Segment Start: Dataset content

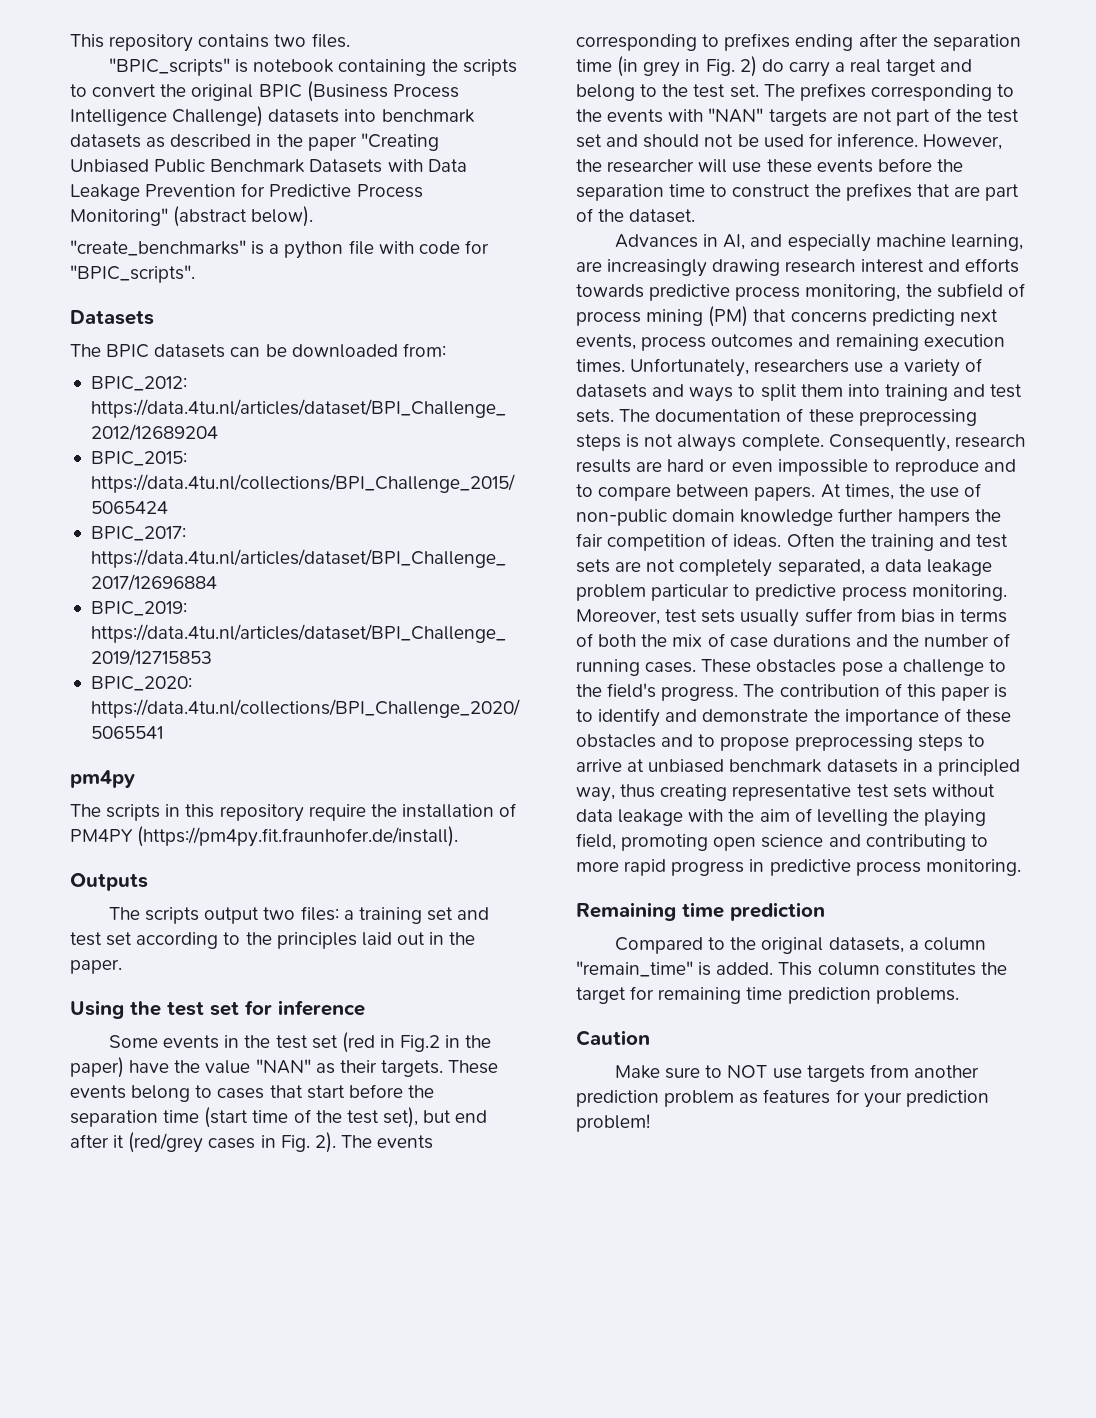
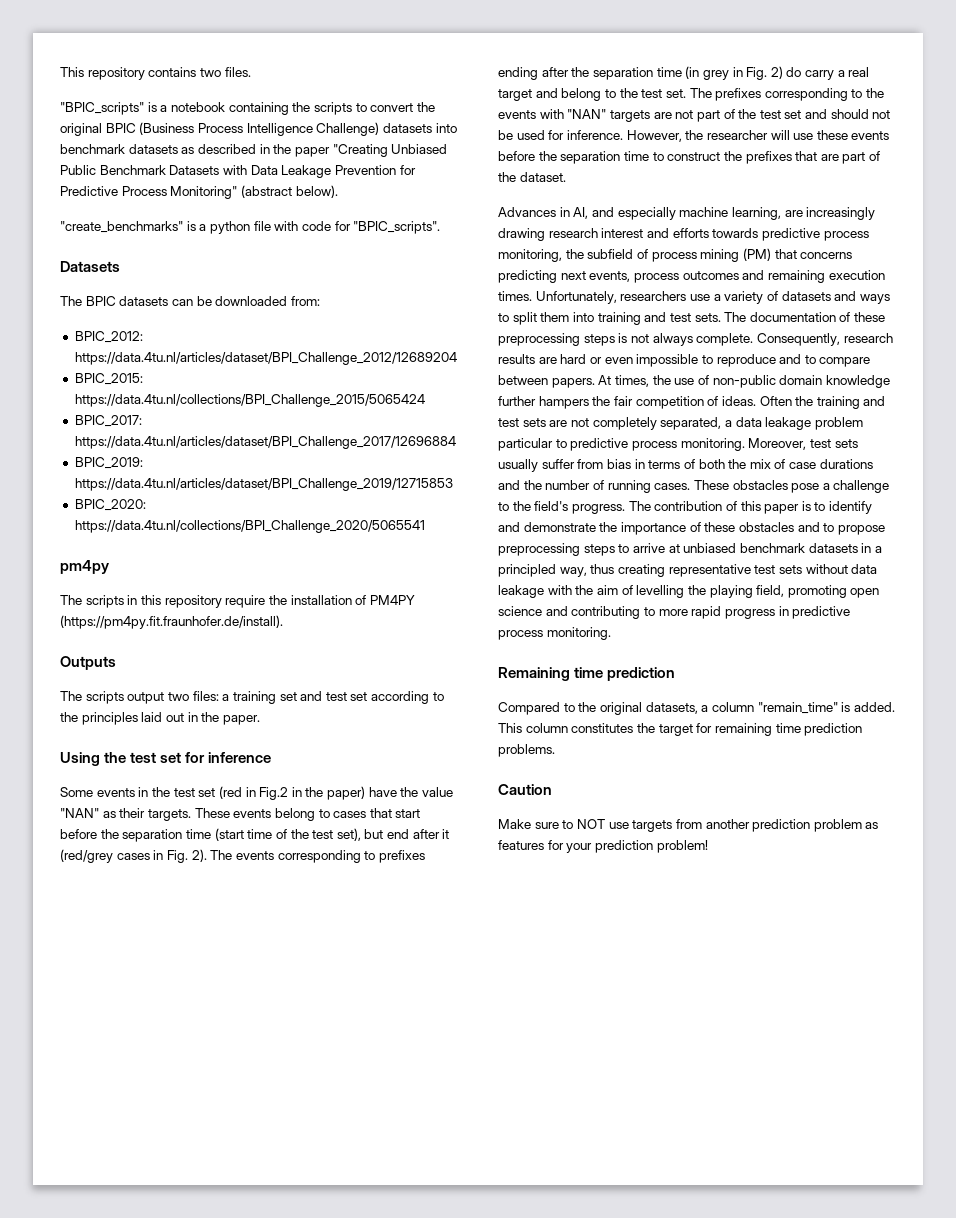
- "BPIC_scripts" is notebook containing the scripts to convert the original BPIC (Business Process Intelligence Challenge) datasets into benchmark datasets as described in the paper "Creating Unbiased Public Benchmark Datasets with Data Leakage Prevention for Predictive Process Monitoring" (abstract below).
+ "BPIC_scripts" is a notebook containing the scripts to convert the original BPIC (Business Process Intelligence Challenge) datasets into benchmark datasets as described in the paper "Creating Unbiased Public Benchmark Datasets with Data Leakage Prevention for Predictive Process Monitoring" (abstract below).

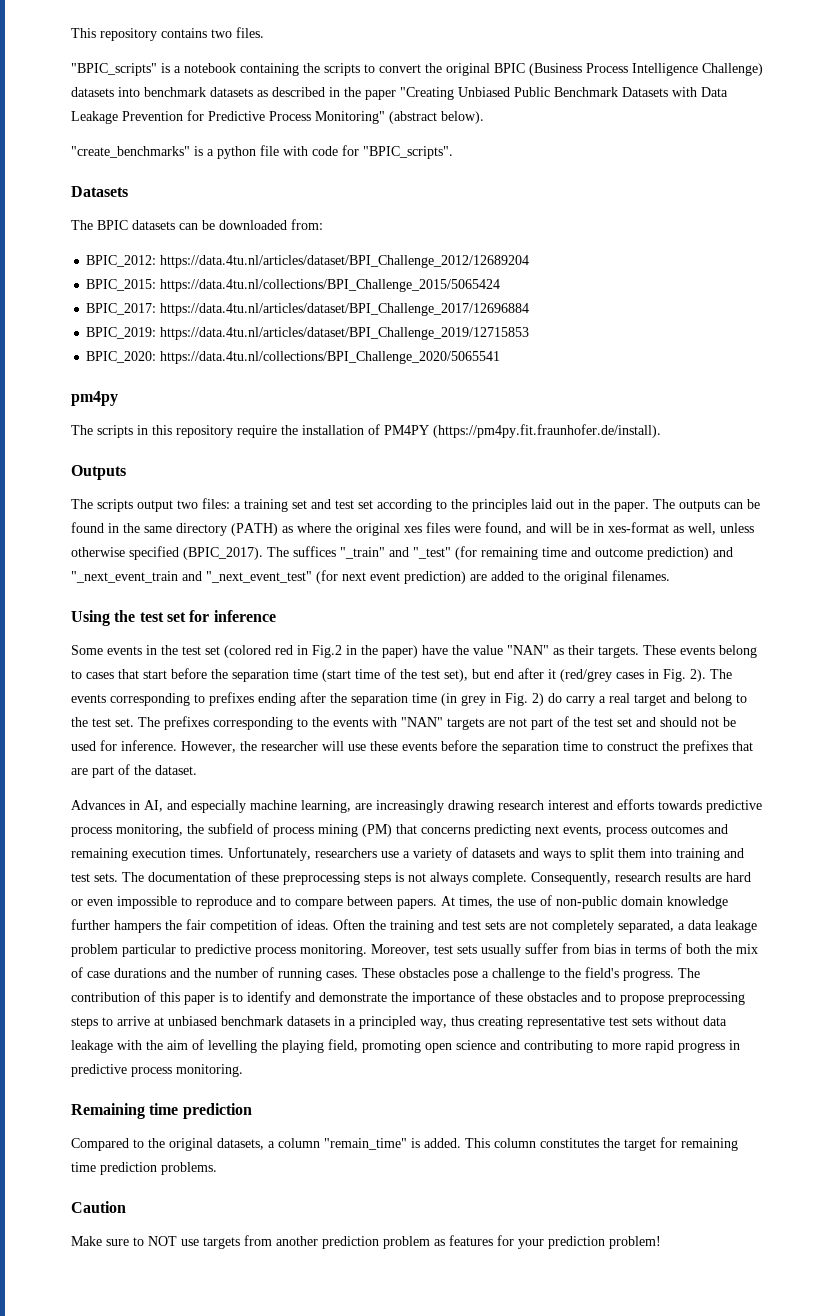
+ The outputs can be found in the same directory (PATH) as where the original xes files were found, and will be in xes-format as well, unless otherwise specified (BPIC_2017). The suffices "_train" and "_test" (for remaining time and outcome prediction) and "_next_event_train and "_next_event_test" (for next event prediction) are added to the original filenames.
- Some events in the test set (red in Fig.2 in the paper) have the value "NAN" as their targets.
+ Some events in the test set (colored red in Fig.2 in the paper) have the value "NAN" as their targets.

Segment End: Dataset content

* Task
Restate the whole listing above exactly, except for its images.

* Your solution
- "BPIC_scripts" is notebook containing the scripts to convert the original BPIC (Business Process Intelligence Challenge) datasets into benchmark datasets as described in the paper "Creating Unbiased Public Benchmark Datasets with Data Leakage Prevention for Predictive Process Monitoring" (abstract below).
+ "BPIC_scripts" is a notebook containing the scripts to convert the original BPIC (Business Process Intelligence Challenge) datasets into benchmark datasets as described in the paper "Creating Unbiased Public Benchmark Datasets with Data Leakage Prevention for Predictive Process Monitoring" (abstract below).

+ The outputs can be found in the same directory (PATH) as where the original xes files were found, and will be in xes-format as well, unless otherwise specified (BPIC_2017). The suffices "_train" and "_test" (for remaining time and outcome prediction) and "_next_event_train and "_next_event_test" (for next event prediction) are added to the original filenames.
- Some events in the test set (red in Fig.2 in the paper) have the value "NAN" as their targets.
+ Some events in the test set (colored red in Fig.2 in the paper) have the value "NAN" as their targets.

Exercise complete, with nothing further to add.